Gli studenti si prendono la piazza negata al corteo dell’acqua pubblica

Guarda tutte le foto di Dario Stelitano

In occasione della manifestazione regionale per l’Acqua Pubblica, organizzata oggi dal Coordinamento Calabrese “Bruno Arcuri” al fine di ottenere subito la moratoria sul referendum, la mobilitazione studentesca si è spostata nella città di Cosenza.

All’interno del colorato e variegato corteo lo spezzone studentesco si è distinto per numerosità, determinazione e creatività. Guidati da un carrello-sound gli studenti medi ed universitari dell’area urbana hanno seguito tutto il percorso del corteo al quale era stato negato di raggiungere piazza XI settembre (punto centrale del corso Mazzini della città bruzia).

Ancora una volta gli studenti si sono riappropriati della propria libertà e dei propri diritti attraverso un corteo spontaneo che ha invaso il cuore della città con l’obiettivo di socializzare il proprio dissenso alla cittadinanza.

Durante il percorso non autorizzato sulle opere d’arte del MAB (Museo all’aperto Bilotti) sono stati appesi dei cartelli colorati riguardanti la protesta sull’acqua pubblica, quella sul DDL Gelmini, sui tagli al mondo della cultura e della conoscenza.

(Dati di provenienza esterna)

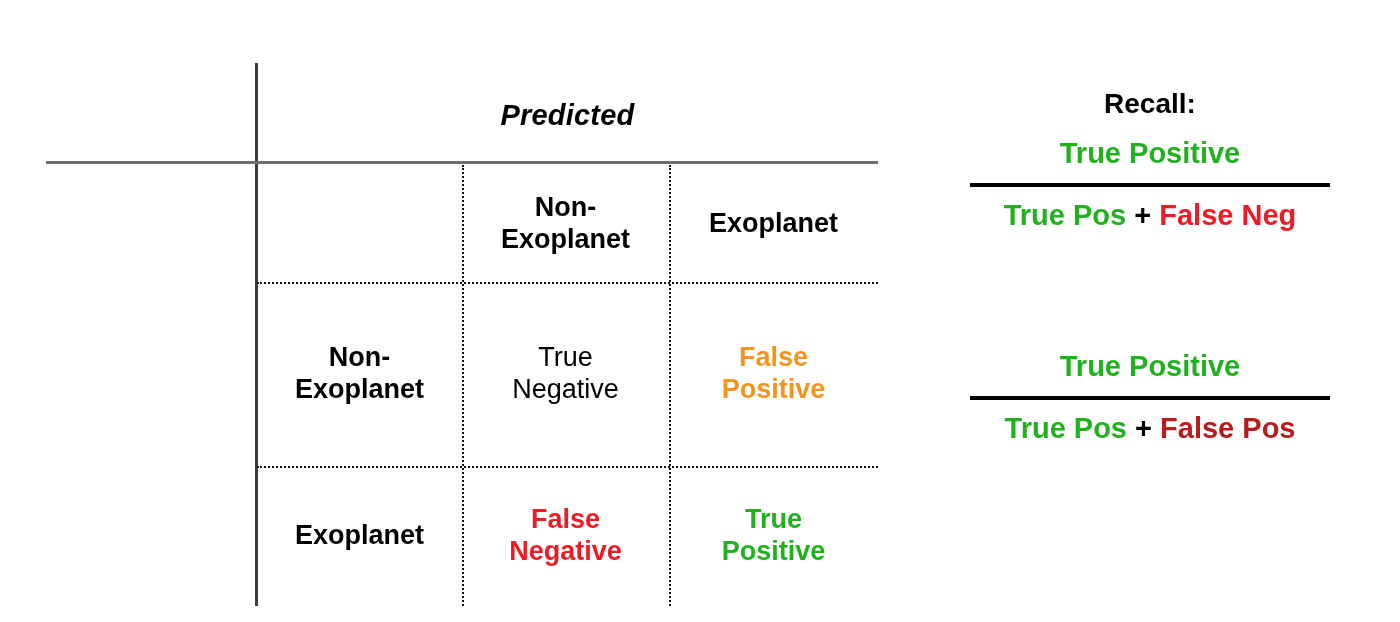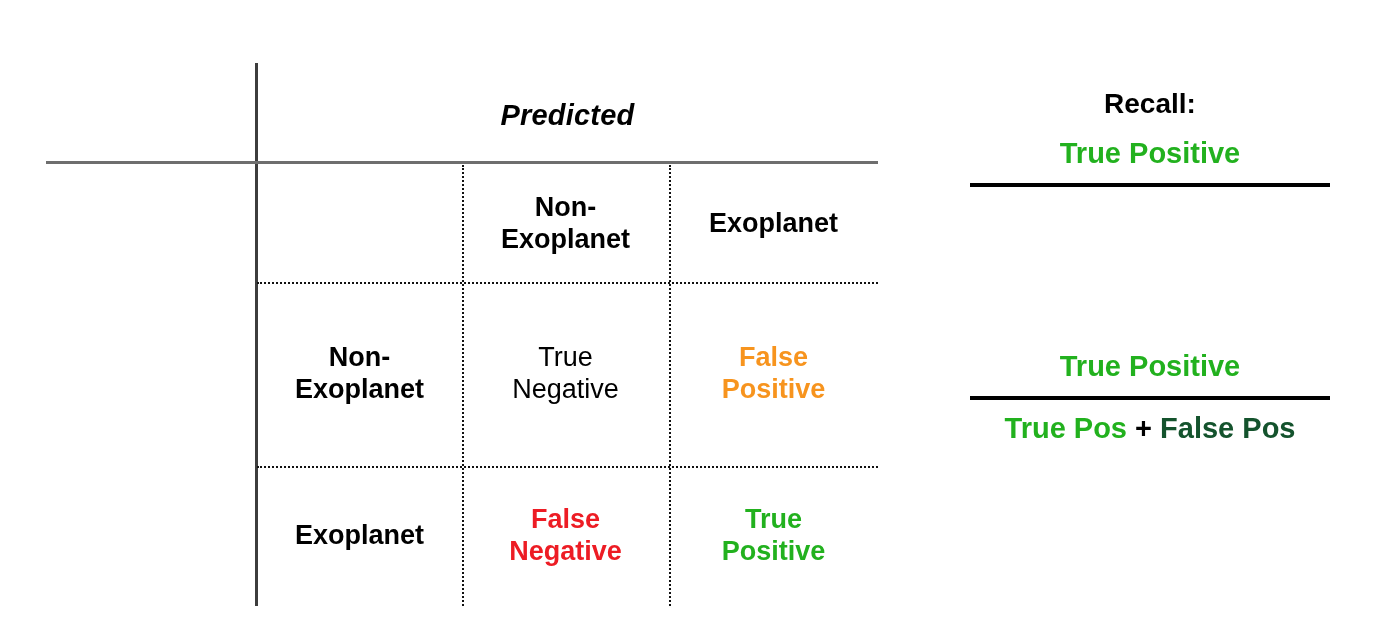"True Pos + False Neg" div.denominator { html: none -> <div> <span>True Pos</span><span> + </span><span>False Neg</span> </div> }
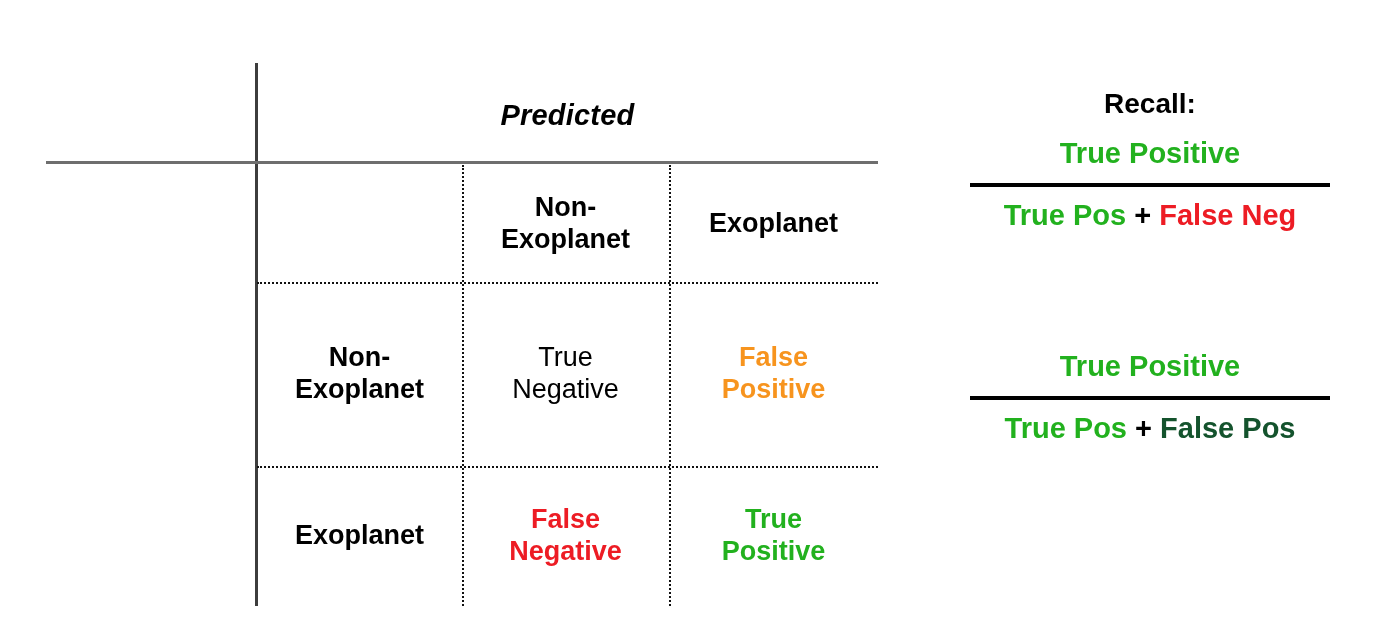"False Pos" span { color: #14532d -> #b91c1c }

Gli slogan scanditi e le pratiche adottate sono il segnale del fatto che il movimento universitario ha raggiunto una maturità e consapevolezza tale che gli permette di contestualizzare il proprio disagio all’interno del più ampio disagio sociale ed economico vissuto da tutto il paese, solidarizzando con la lotta di precari, migranti e lavoratori.

Gli studenti e le studentesse dell’assemblea permanente dell’aula magna occupata calendarizzeranno, nell’assemblea di domani pomeriggio, una serie di iniziative e di azioni di protesta per proseguire il cammino intrapreso: assemblee di facoltà (come quella in programma a scienze politiche già lunedì); attività politico-culturali e momenti artistici in cui, chiunque vorrà socializzare le proprie creazioni, dalla poesia alla pittura alla musica, sarà libero di farlo.

Insomma, ad ogni ora ed in ogni luogo si cercherà di sensibilizzare ulteriormente, passando dalle aule, volantinando e bloccando le lezioni.

Tutto ciò è anche finalizzato alla costruzione della giornata di mobilitazione del 14 in occasione del voto di fiducia al governo nazionale, ormai sfiduciato dal popolo sovrano.